The 93-year-old Lear will serve as producer on the new series, according to the Hollywood Reporter.
The reimagined One Day At a Time will feature several new twists on the original CBS series, which starred Valerie Bertinelli, Bonnie Franklin, and Pat Harrington and ran for nine seasons between 1975 and 1984.
The updated series will focus on “a Cuban-American family, centering on a recently separated former military mom who is navigating a new single life while raising her radical teenaged daughter and socially adept tween son, with the ‘help’ of her old school Cuban-born mom and a friends-without-benefits building manager named Schneider,” according to Deadline.
The new series was co-written by How I Met Your Mother‘s Gloria Calderon-Kellett and Enlisted‘s Mike Royce. Oscar- and Emmy-winner Rita Moreno is reportedly set to star as the grandmother. The role of Schneider, the super played in the original series by Pat Harrington, will reportedly be the only one designated for a white actor on the show.
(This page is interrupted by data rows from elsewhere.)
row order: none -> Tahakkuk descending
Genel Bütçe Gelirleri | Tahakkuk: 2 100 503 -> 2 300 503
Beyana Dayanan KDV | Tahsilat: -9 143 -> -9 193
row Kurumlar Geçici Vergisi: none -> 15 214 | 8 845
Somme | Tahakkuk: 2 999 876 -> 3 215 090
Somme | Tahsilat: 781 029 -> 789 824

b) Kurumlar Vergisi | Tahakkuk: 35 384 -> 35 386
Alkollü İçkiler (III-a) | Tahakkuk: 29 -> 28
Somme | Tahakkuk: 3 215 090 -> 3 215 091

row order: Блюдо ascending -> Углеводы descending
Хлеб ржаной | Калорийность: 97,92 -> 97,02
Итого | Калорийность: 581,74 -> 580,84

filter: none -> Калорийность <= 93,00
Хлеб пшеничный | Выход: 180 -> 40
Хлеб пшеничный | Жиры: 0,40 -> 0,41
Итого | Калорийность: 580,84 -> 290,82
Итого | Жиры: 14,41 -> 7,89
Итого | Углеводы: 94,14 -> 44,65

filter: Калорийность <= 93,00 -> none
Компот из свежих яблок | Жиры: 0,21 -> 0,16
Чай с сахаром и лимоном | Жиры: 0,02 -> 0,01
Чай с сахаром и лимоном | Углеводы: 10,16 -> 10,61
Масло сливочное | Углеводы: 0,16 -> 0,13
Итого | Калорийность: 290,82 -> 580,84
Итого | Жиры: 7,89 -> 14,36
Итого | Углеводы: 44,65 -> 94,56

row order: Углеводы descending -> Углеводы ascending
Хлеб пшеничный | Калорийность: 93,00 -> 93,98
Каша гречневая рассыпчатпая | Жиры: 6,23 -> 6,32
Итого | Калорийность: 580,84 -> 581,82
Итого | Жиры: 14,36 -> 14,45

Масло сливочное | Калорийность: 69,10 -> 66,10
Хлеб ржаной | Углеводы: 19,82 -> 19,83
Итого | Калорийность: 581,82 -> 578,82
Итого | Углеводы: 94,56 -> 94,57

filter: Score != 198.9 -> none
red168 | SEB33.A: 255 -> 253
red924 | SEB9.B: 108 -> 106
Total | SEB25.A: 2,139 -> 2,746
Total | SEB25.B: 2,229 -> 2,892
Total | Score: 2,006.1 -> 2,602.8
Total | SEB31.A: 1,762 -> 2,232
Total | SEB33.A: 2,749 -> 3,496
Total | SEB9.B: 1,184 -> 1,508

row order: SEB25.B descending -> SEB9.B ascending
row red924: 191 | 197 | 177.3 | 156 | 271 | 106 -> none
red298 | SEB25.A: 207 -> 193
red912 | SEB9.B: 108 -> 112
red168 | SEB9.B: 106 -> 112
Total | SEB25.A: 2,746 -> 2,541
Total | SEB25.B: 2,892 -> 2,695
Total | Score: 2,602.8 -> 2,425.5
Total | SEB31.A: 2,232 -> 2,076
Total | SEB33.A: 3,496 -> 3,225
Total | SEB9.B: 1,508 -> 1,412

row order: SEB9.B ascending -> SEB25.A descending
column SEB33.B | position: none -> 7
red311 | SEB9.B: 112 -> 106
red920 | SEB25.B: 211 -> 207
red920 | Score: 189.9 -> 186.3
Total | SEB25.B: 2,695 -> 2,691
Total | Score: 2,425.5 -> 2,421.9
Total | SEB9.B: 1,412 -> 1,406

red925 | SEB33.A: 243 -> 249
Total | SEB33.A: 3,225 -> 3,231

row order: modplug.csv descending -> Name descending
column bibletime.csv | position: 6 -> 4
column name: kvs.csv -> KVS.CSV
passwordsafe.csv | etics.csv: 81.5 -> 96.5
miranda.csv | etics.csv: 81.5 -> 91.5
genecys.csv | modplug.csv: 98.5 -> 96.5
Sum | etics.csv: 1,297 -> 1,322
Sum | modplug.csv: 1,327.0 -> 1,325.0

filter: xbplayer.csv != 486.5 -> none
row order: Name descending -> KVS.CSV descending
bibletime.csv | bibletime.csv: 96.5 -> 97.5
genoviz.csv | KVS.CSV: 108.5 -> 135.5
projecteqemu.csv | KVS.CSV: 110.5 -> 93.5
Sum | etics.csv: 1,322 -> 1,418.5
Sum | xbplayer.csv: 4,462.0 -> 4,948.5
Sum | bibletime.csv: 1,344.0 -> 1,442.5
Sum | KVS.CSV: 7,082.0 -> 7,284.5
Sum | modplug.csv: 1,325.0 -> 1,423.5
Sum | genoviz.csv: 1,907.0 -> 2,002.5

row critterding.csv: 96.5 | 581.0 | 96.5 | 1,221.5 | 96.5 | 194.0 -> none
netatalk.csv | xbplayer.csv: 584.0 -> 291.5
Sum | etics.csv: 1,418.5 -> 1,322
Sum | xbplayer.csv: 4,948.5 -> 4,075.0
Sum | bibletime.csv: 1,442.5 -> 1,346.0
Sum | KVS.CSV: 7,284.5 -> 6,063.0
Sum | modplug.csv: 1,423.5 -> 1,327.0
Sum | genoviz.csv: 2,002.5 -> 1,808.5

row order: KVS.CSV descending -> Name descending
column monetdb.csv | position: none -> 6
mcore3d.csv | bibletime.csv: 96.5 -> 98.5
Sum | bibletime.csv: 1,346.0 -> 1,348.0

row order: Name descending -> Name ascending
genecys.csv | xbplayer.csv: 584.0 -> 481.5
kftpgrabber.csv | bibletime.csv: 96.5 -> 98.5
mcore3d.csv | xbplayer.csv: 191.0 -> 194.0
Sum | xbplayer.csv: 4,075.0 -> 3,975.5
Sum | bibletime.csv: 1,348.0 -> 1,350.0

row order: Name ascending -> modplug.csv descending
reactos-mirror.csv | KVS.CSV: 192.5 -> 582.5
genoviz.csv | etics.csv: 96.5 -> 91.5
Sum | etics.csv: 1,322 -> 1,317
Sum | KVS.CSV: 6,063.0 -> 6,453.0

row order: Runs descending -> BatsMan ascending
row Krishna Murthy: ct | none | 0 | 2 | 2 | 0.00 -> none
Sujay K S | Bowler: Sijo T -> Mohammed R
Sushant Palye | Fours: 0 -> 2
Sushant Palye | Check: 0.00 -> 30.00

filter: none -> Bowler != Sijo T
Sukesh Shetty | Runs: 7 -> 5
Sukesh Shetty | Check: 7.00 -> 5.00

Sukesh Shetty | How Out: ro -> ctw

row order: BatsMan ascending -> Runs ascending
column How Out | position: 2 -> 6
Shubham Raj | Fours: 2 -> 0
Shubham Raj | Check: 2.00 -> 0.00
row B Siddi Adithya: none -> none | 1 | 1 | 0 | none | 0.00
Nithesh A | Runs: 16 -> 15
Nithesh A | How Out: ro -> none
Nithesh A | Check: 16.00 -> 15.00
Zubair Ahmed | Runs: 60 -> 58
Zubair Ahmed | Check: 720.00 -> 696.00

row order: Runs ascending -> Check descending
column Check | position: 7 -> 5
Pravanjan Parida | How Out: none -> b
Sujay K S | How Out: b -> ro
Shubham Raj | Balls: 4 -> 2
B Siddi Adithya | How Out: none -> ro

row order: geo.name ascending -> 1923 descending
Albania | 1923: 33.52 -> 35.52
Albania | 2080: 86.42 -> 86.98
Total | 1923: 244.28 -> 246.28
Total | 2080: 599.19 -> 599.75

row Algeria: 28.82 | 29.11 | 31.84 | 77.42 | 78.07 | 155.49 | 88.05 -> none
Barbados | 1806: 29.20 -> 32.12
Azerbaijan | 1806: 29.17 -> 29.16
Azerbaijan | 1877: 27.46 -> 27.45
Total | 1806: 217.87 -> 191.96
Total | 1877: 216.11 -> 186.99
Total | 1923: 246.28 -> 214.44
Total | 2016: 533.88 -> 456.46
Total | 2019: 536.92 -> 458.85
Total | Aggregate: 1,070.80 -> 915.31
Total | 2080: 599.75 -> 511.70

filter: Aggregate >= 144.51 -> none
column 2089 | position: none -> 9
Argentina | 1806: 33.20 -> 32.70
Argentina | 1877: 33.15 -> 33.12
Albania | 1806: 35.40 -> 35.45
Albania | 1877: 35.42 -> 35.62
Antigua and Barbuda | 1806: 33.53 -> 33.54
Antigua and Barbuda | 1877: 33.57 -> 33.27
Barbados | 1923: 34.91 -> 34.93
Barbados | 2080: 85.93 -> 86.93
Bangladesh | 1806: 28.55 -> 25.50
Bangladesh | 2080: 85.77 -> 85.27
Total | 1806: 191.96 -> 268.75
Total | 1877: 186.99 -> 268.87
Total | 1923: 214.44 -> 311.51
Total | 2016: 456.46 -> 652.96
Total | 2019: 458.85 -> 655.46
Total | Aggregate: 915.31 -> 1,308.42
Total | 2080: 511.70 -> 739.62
News of the all-Latino remake of One Day At a Time first surface in January, and Lear commented on possible changes to the series during an appearance at the summer iteration of the Television Critics Association press tour in August. Lear said then that the show would feature the grandmother as a central character as a way to focus on three generations of a Latino family living under one roof.
“I just love the idea because I don’t see enough of that representation on the air any place,” Lear said at the time, according to THR. “There isn’t enough of it and I think it’s a rich idea.”
News of Netflix’s pickup of the reimagined series comes as more television networks prioritize diverse casting practices in TV development. CBS announced Tuesday that its new Nancy Drew television series would feature a “diverse” actress in the lead role (but did not specify ethnicity), while ABC is preparing a television series based on the 1989 film Uncle Buck featuring an all-black cast.
On the first day of the TCA winter press tour last week, Lear said that politically correct television is failing the American people.
“I don’t think the narrow point of view serves the American people well,” Lear said of the quality of today’s television. “I don’t think the bumper-sticker quality of news and discussion helps us understand, and I think the obligation of broadcasters — when that word existed and there were three networks, the news was not expected to make money. I think the American people don’t get what they earn by way of help and understanding in context of what is going on in their world.”